A bale a day for a horse on no grass ? plus a bag every two weeks of feed ?
so figure 120 a month for food, 
30 a month for farrier,
30 a month for vet,
you have some savings for emergencies thats good,
the rest will come to board costs,


----------



## raisinandelana (Sep 11, 2011)

kittersrox said:


> Hi everyone,
> Well, at my last riding lesson my instructor said to me, "Kayla, this is the season when I know about free horses." She went on to tell me that she knew about a horse/pony that someone was giving away because the person is going to college. I've sent my riding teacher an email asking for more details, I'm very hopeful, because I know my instructor wouldn't try to get me to take a bad horse. She hasn't replied yet, but I hope she will soon! I think this horse has been used for 4-H shows, and stuff like that. Also, don't just think I'm going to take this horse because it's free. Last year I was offered a free horse, but it turned out she had been foundering for a year. :shock: I'll make sure it's right for me, I'm not that stupid
> 
> I've been riding for four years, so I know I'm not going to drop horseback riding.
> ...


Hi! I used to live in minnesota. Born and raised actually so I thought I would be able to help out some 
So if you board at a barn.... most places I know of include feed in the price. I was paying 250.00 for full board with a stall. And also offered was tie stalls and pasture board which is cheaper.

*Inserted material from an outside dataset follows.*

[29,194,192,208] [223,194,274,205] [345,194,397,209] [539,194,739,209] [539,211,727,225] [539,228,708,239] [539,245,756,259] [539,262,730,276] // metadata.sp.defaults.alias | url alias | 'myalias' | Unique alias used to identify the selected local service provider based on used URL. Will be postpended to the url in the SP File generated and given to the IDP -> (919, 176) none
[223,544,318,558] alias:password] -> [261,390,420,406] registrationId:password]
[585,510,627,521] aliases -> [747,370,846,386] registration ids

The farrier cost would depend on if your horse (or possible horse) is alright going barefoot or if you have to get shoes. I do not know if they are still in business or not....but DO NOT go through metro horseshoeing. They are way overpriced and not very dependable and do a poor job. If you need references to a good farrier let me know. I know one guy who is amazing at what he does and backs his work.
So shoes.....fronts only 60.00. Full set...120.00. Trimming...30.00

Worming is to each their own. You should rotate the different types though. Some people do one every three months. For example I treated my horse a month ago with a cheap ivermectin. When we get out first hard freeze i will go with equimax or zimecterin gold to control tapeworms also. Cheap ivermectin is about 4.00...equimax...12.00

Shots....is another thing it varies from horse owner to horse owner. I do my own and go through valley vet supply. I just do rabies and and 3in1. Cost varies if you are going to have a vet do it as there is always a vet call charge for him/her to come out to the barn. But even if the horse is free I would still get a pre purchase exam. Cause you don't want to get stuck feeding a horse that is no use to you.

Be careful though. As for hay I know that most people in minnesota only got one cutting of hay this year due to lack of rain? Or maybe it was too much rain....nevertheless I know the hay situation is bad there this year.

And for feed it depends on the horse. Some horses don't need grain. Some are o.k. with oats. I personally feed a matienece feed its like 7.99 a bag at bomgaars and it usually always goes on sale. Wait that is the sale price....regular price is 8.49.

I hope this helped some!

Ohhh p.s. also figure in tack and nesessities like grooming supplies first aid kit... etc if you do not have them already. That can add up quite quick!


----------



## kittersrox (Jun 15, 2011)

Thank you so much raisinandelana and Joe4d! The info has been very helpful.  I've seen some pictures of the horse, and I really like the way she looks (I'm not just going on looks though). I'm planning on phoning the girl today, and asking some questions. Hopefully all goes well! If I decide I want to get her after see her, I'll definitely get a pre purchase exam. 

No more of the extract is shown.